If you think only birds and humans sing, you are wrong. A group of scientists has discovered that
elephants also sing just like humans. They
have also found that you may not beat them in singling low-pitch, since elephant
songs are often infrasonic, at 20 Hertz or below frequency. The infrasonic
rumble, according to the scientists, is hardly audible for human beings.
Image courtesy: Wiki Media Commons |
As per the research paper ‘How Low Can You Go? Physical Production Mechanism of Elephant InfrasonicVocalizations’, published by the journal Science, researchers were able to
simulate the low-frequency rumbles made by elephants to communicate within the group
members.
Despite being
low-frequency, the song is audible to a distance of six miles to other elephants,
which is why they use it to communicate and keep in touch with herd members.
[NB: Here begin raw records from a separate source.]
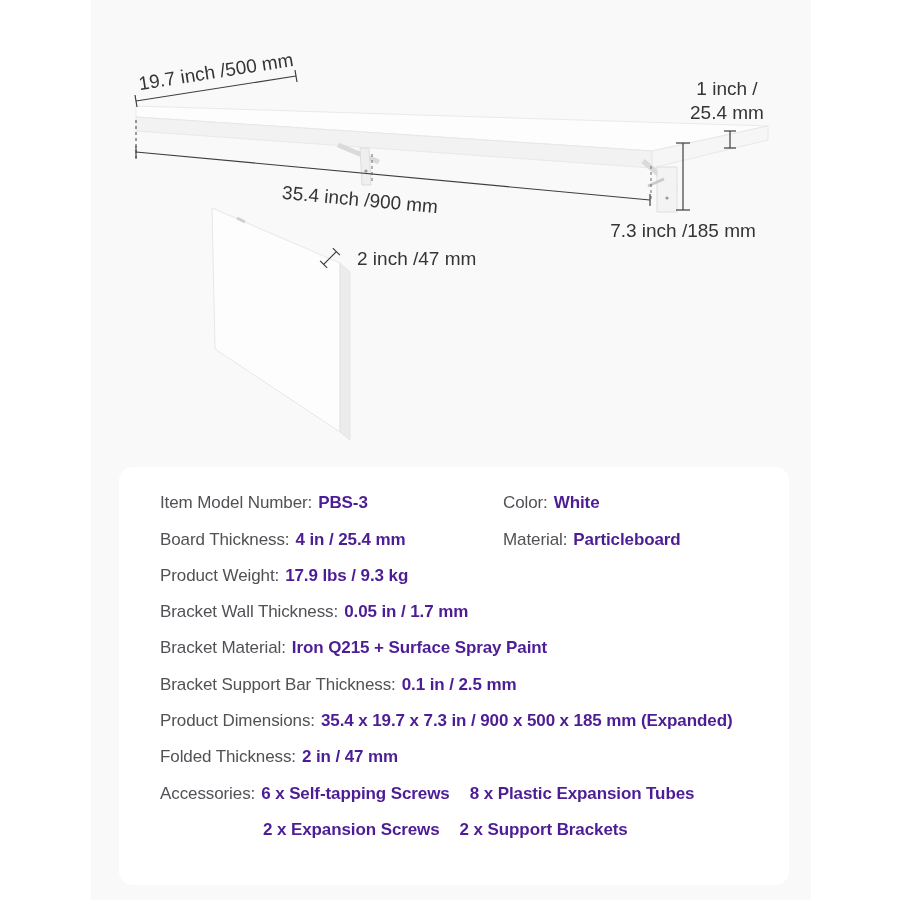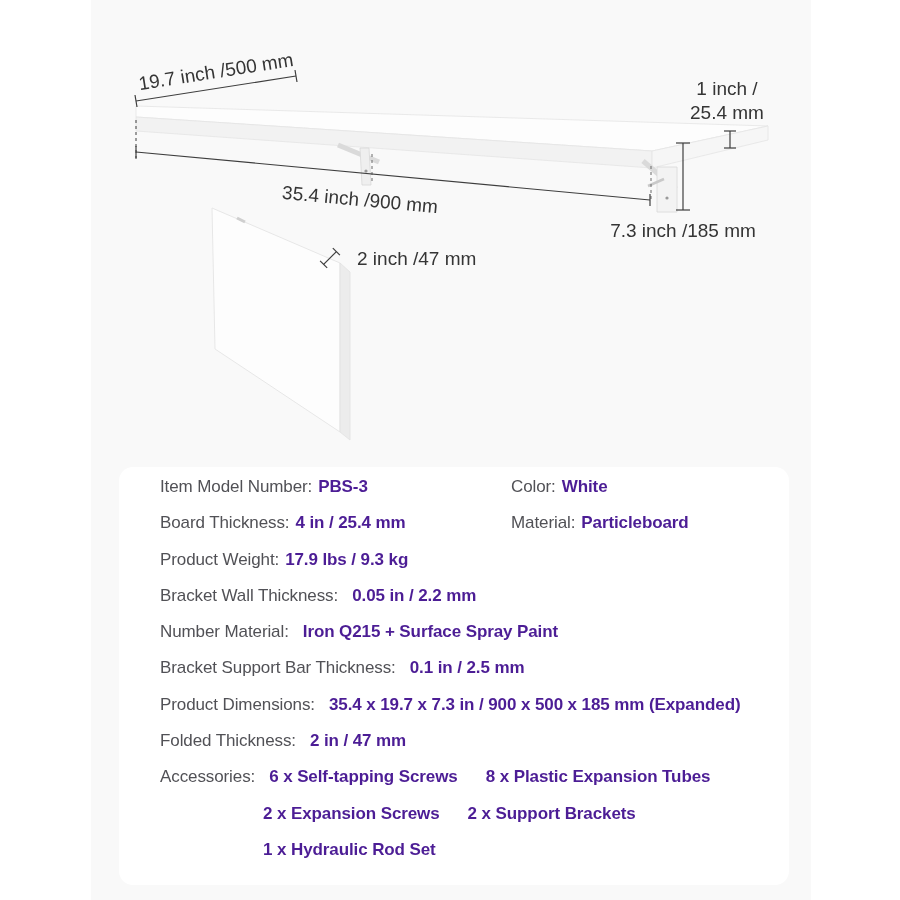--- a/index.html
+++ b/index.html
@@ -19,21 +19,21 @@
     font-family:"Liberation Sans", sans-serif;
     font-size:19px;fill:#353535;
   }
   .spec-panel{
     position:absolute;left:119px;top:467px;width:670px;height:418px;
     background:#ffffff;border-radius:14px;
     box-sizing:border-box;
     padding:10px 0 0 41px;
     font-size:17px;color:#515156;letter-spacing:-0.1px;
   }
-  .row{height:36.3px;display:flex;align-items:flex-start;white-space:nowrap;gap:8px;}
+  .row{height:36.3px;display:flex;align-items:flex-end;white-space:nowrap;}
   .cell{display:flex;align-items:center;white-space:nowrap;}
   .cell.left{width:343px;flex:0 0 343px;}
   .lbl{color:#515156;}
   .val{color:#4c1d95;font-weight:700;margin-left:6px;}
   .val + .val{margin-left:20px;}
   .row.indent{padding-left:97px;}
 </style>
 </head>
 <body>
 
@@ -132,25 +132,25 @@
 
   <div class="row">
     <div class="cell left">
       <span class="lbl">Product Weight:</span>
       <span class="val">17.9 lbs / 9.3 kg</span>
     </div>
   </div>
 
   <div class="row">
     <span class="lbl">Bracket Wall Thickness:</span>
-    <span class="val">0.05 in / 2.2 mm</span>
+    <span class="val">0.05 in / 1.7 mm</span>
   </div>
 
   <div class="row">
-    <span class="lbl">Number Material:</span>
+    <span class="lbl">Bracket Material:</span>
     <span class="val">Iron Q215 + Surface Spray Paint</span>
   </div>
 
   <div class="row">
     <span class="lbl">Bracket Support Bar Thickness:</span>
     <span class="val">0.1 in / 2.5 mm</span>
   </div>
 
   <div class="row">
     <span class="lbl">Product Dimensions:</span>
@@ -166,17 +166,14 @@
     <span class="lbl">Accessories:</span>
     <span class="val">6 x Self-tapping Screws</span>
     <span class="val">8 x Plastic Expansion Tubes</span>
   </div>
 
   <div class="row indent">
     <span class="val">2 x Expansion Screws</span>
     <span class="val">2 x Support Brackets</span>
   </div>
 
-  <div class="row indent">
-    <span class="val">1 x Hydraulic Rod Set</span>
-  </div>
 
 </div>
 
 </body></html>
Elephant song is no cat’s purr
illustration showing the singing mechanism in elephants Image courtesy:sciencemag |
The discovery sets
aside a wide ranging speculation that the sounds produced by muscle twitching by
neural stimuli as in the case of cat’s purring. The scientists, according to
the paper, have found that the sound was made by the vibration of the vocal
folds when air from the passes through the larynx in a self-sustained manner. It is exactly what happens when humans sing
too.
To find out the secret,
the researchers used the larynx of a dead elephant at a Berlin zoo by setting
it up in the laboratory to record the high speed video clips of the flow-induced
vocal fold movements. Since the larynx was excised, it was clear that there is
no neural stimulus involved.
Young elephants perform like heavy metal singers, when excited
According to the statement
by a member of the research team, they have also observed some similarities between
young elephants and heavy metal singers. Both of them scream in such a way to
create irregular pattern of vocal fold vibration, often to make it audible like
a scream. The difference is that heavy metal singers do so while performing,
young elephants, when they are highly excited.
The researchers also
claim that the principles they have developed with the help of the observations
can be applied to different mammals.
Christian T. Herbst,
W. Tecumseh Fitch and Angela S. Stoeger of University of Vienna, Roland Frey of
Leibniz Institute for Zoo and Wildlife Research, Jörg Lohscheller of University of Applied
Sciences, Ingo R. Titze of University of Utah and Michaela Gumpenberger of
University of Veterinary Medicine Vienna co-authored the paper.